[[ TASK DATA open ]]

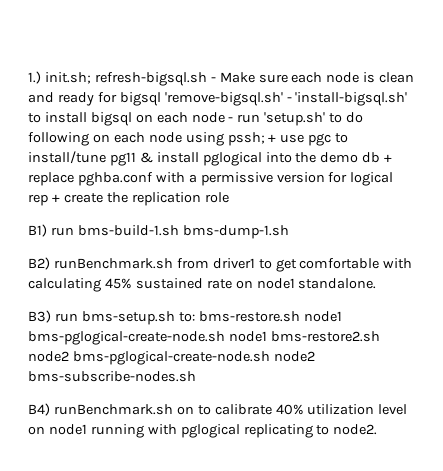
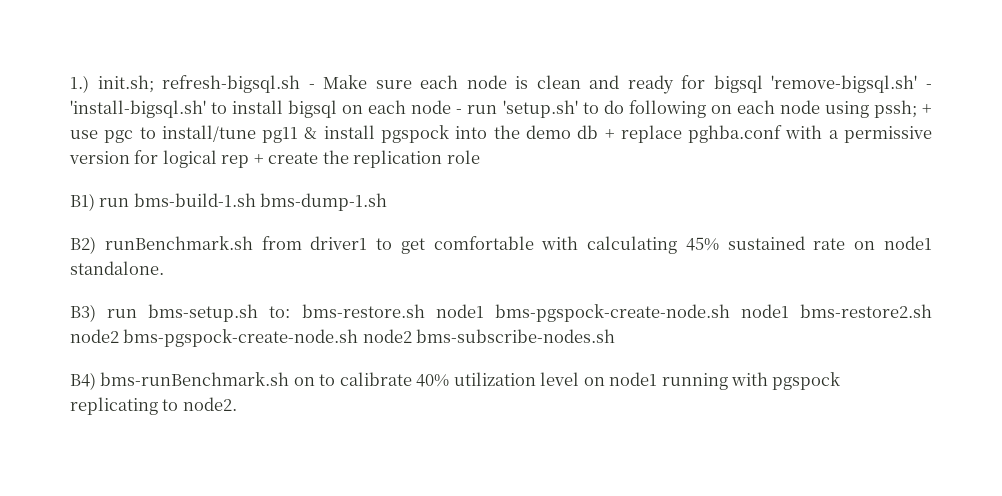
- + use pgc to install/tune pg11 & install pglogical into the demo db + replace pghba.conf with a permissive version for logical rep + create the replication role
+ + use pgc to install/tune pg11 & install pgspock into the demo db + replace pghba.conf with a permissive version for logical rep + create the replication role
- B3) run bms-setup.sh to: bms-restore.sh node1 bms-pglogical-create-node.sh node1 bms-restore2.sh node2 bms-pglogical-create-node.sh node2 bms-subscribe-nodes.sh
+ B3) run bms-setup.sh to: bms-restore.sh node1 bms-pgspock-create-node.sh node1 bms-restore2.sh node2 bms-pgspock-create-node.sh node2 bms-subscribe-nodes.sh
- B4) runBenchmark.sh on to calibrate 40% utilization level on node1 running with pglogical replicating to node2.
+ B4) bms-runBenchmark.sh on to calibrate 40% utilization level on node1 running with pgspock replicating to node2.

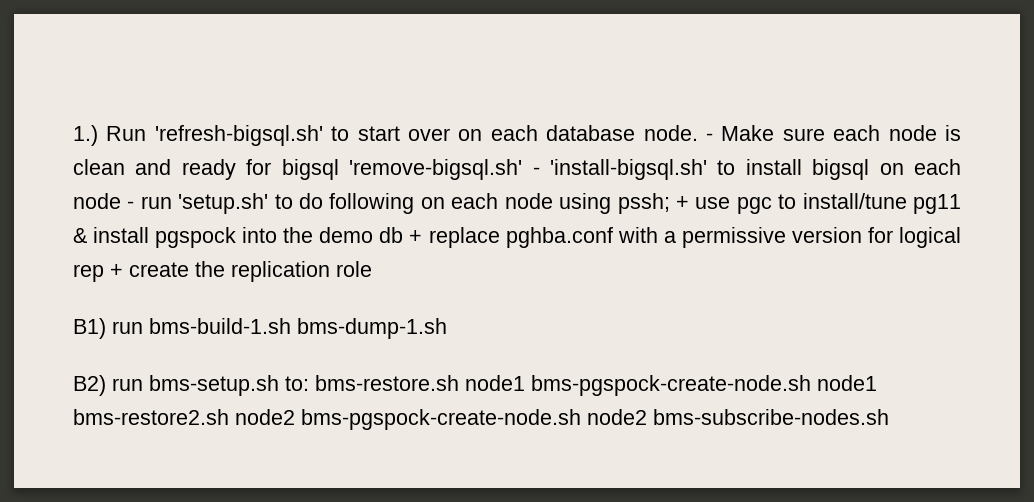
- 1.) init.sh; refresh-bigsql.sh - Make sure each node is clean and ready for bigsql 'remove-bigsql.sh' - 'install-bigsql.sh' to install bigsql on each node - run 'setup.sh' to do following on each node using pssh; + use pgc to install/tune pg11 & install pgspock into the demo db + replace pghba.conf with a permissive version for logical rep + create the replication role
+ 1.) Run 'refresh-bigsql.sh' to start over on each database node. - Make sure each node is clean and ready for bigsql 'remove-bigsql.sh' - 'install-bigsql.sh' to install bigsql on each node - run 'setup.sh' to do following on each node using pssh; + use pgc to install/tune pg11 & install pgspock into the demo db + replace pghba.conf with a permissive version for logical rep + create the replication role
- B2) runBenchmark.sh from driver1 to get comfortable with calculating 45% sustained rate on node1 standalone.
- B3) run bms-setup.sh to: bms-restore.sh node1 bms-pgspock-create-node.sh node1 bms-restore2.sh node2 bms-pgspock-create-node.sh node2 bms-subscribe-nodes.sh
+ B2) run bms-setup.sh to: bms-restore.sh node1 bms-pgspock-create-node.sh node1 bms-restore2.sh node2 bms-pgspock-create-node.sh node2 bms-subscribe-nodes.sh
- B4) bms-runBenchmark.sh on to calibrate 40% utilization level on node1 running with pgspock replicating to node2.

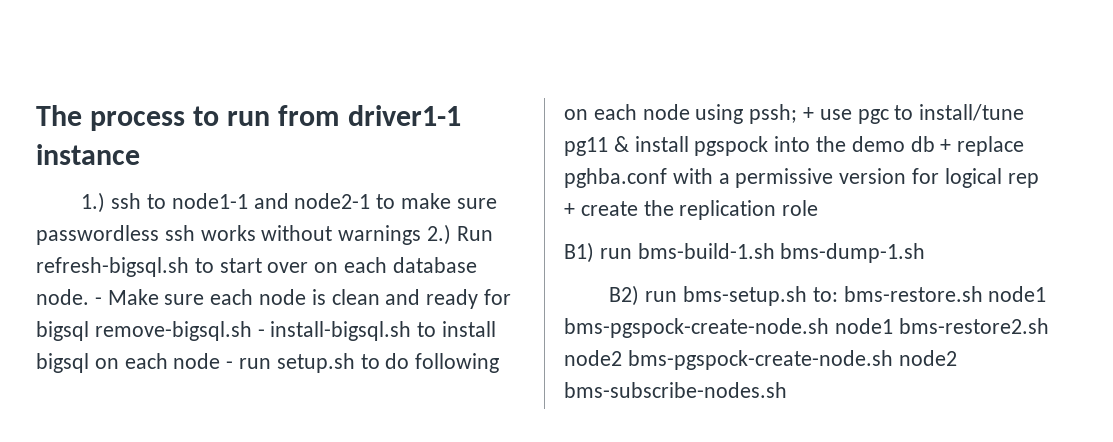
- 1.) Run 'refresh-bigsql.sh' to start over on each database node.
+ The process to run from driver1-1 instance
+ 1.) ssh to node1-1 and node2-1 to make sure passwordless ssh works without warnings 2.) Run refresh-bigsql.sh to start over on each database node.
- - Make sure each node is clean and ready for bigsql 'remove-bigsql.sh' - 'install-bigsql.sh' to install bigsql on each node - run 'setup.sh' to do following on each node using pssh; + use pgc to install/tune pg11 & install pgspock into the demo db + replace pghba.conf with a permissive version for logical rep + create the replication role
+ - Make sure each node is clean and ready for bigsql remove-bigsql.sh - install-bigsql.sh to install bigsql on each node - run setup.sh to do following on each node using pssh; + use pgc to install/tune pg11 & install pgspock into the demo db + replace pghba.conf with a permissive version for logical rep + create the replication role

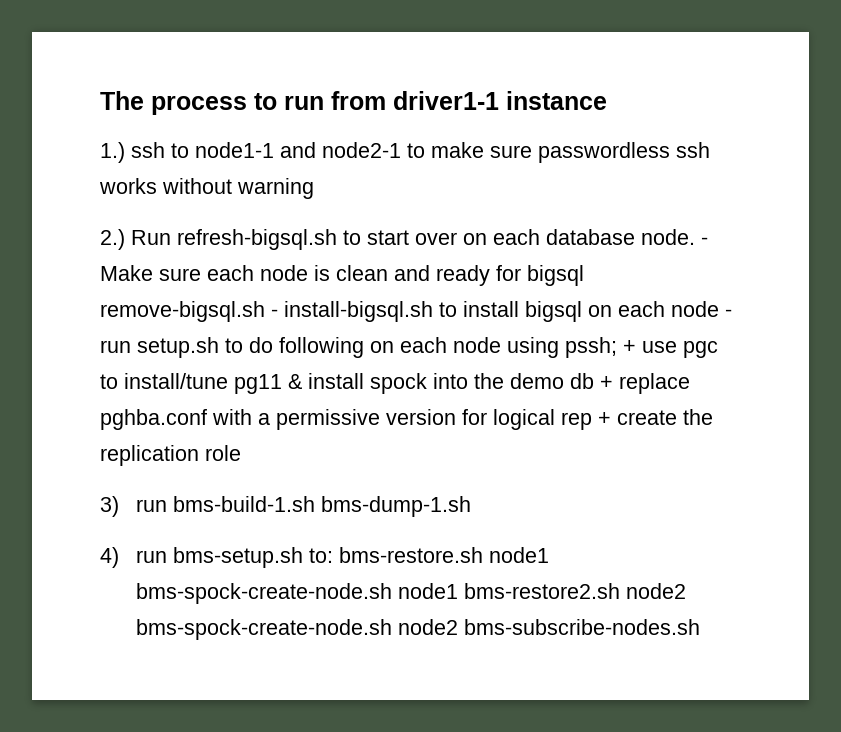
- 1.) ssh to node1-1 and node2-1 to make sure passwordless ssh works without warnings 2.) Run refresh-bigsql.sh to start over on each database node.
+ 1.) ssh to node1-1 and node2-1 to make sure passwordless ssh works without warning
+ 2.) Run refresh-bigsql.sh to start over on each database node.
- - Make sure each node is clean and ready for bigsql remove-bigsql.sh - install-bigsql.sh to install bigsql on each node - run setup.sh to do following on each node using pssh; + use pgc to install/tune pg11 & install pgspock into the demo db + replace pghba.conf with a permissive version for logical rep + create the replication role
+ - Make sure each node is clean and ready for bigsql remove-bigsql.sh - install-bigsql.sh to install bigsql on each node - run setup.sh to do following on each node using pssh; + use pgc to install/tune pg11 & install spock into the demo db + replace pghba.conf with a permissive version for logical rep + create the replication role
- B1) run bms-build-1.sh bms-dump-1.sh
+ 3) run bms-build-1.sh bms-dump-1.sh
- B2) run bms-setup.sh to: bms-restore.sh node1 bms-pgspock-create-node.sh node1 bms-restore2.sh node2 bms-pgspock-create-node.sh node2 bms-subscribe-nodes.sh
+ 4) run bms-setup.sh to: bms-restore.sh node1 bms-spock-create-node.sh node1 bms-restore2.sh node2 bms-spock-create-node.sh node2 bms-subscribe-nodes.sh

[[ TASK DATA closed ]]

TASK DETAILS =>
Send back the data above verbatim, leaving out its pictures.

RESPONSE =>
- + use pgc to install/tune pg11 & install pglogical into the demo db + replace pghba.conf with a permissive version for logical rep + create the replication role
+ + use pgc to install/tune pg11 & install pgspock into the demo db + replace pghba.conf with a permissive version for logical rep + create the replication role
- B3) run bms-setup.sh to: bms-restore.sh node1 bms-pglogical-create-node.sh node1 bms-restore2.sh node2 bms-pglogical-create-node.sh node2 bms-subscribe-nodes.sh
+ B3) run bms-setup.sh to: bms-restore.sh node1 bms-pgspock-create-node.sh node1 bms-restore2.sh node2 bms-pgspock-create-node.sh node2 bms-subscribe-nodes.sh
- B4) runBenchmark.sh on to calibrate 40% utilization level on node1 running with pglogical replicating to node2.
+ B4) bms-runBenchmark.sh on to calibrate 40% utilization level on node1 running with pgspock replicating to node2.

- 1.) init.sh; refresh-bigsql.sh - Make sure each node is clean and ready for bigsql 'remove-bigsql.sh' - 'install-bigsql.sh' to install bigsql on each node - run 'setup.sh' to do following on each node using pssh; + use pgc to install/tune pg11 & install pgspock into the demo db + replace pghba.conf with a permissive version for logical rep + create the replication role
+ 1.) Run 'refresh-bigsql.sh' to start over on each database node. - Make sure each node is clean and ready for bigsql 'remove-bigsql.sh' - 'install-bigsql.sh' to install bigsql on each node - run 'setup.sh' to do following on each node using pssh; + use pgc to install/tune pg11 & install pgspock into the demo db + replace pghba.conf with a permissive version for logical rep + create the replication role
- B2) runBenchmark.sh from driver1 to get comfortable with calculating 45% sustained rate on node1 standalone.
- B3) run bms-setup.sh to: bms-restore.sh node1 bms-pgspock-create-node.sh node1 bms-restore2.sh node2 bms-pgspock-create-node.sh node2 bms-subscribe-nodes.sh
+ B2) run bms-setup.sh to: bms-restore.sh node1 bms-pgspock-create-node.sh node1 bms-restore2.sh node2 bms-pgspock-create-node.sh node2 bms-subscribe-nodes.sh
- B4) bms-runBenchmark.sh on to calibrate 40% utilization level on node1 running with pgspock replicating to node2.

- 1.) Run 'refresh-bigsql.sh' to start over on each database node.
+ The process to run from driver1-1 instance
+ 1.) ssh to node1-1 and node2-1 to make sure passwordless ssh works without warnings 2.) Run refresh-bigsql.sh to start over on each database node.
- - Make sure each node is clean and ready for bigsql 'remove-bigsql.sh' - 'install-bigsql.sh' to install bigsql on each node - run 'setup.sh' to do following on each node using pssh; + use pgc to install/tune pg11 & install pgspock into the demo db + replace pghba.conf with a permissive version for logical rep + create the replication role
+ - Make sure each node is clean and ready for bigsql remove-bigsql.sh - install-bigsql.sh to install bigsql on each node - run setup.sh to do following on each node using pssh; + use pgc to install/tune pg11 & install pgspock into the demo db + replace pghba.conf with a permissive version for logical rep + create the replication role

- 1.) ssh to node1-1 and node2-1 to make sure passwordless ssh works without warnings 2.) Run refresh-bigsql.sh to start over on each database node.
+ 1.) ssh to node1-1 and node2-1 to make sure passwordless ssh works without warning
+ 2.) Run refresh-bigsql.sh to start over on each database node.
- - Make sure each node is clean and ready for bigsql remove-bigsql.sh - install-bigsql.sh to install bigsql on each node - run setup.sh to do following on each node using pssh; + use pgc to install/tune pg11 & install pgspock into the demo db + replace pghba.conf with a permissive version for logical rep + create the replication role
+ - Make sure each node is clean and ready for bigsql remove-bigsql.sh - install-bigsql.sh to install bigsql on each node - run setup.sh to do following on each node using pssh; + use pgc to install/tune pg11 & install spock into the demo db + replace pghba.conf with a permissive version for logical rep + create the replication role
- B1) run bms-build-1.sh bms-dump-1.sh
+ 3) run bms-build-1.sh bms-dump-1.sh
- B2) run bms-setup.sh to: bms-restore.sh node1 bms-pgspock-create-node.sh node1 bms-restore2.sh node2 bms-pgspock-create-node.sh node2 bms-subscribe-nodes.sh
+ 4) run bms-setup.sh to: bms-restore.sh node1 bms-spock-create-node.sh node1 bms-restore2.sh node2 bms-spock-create-node.sh node2 bms-subscribe-nodes.sh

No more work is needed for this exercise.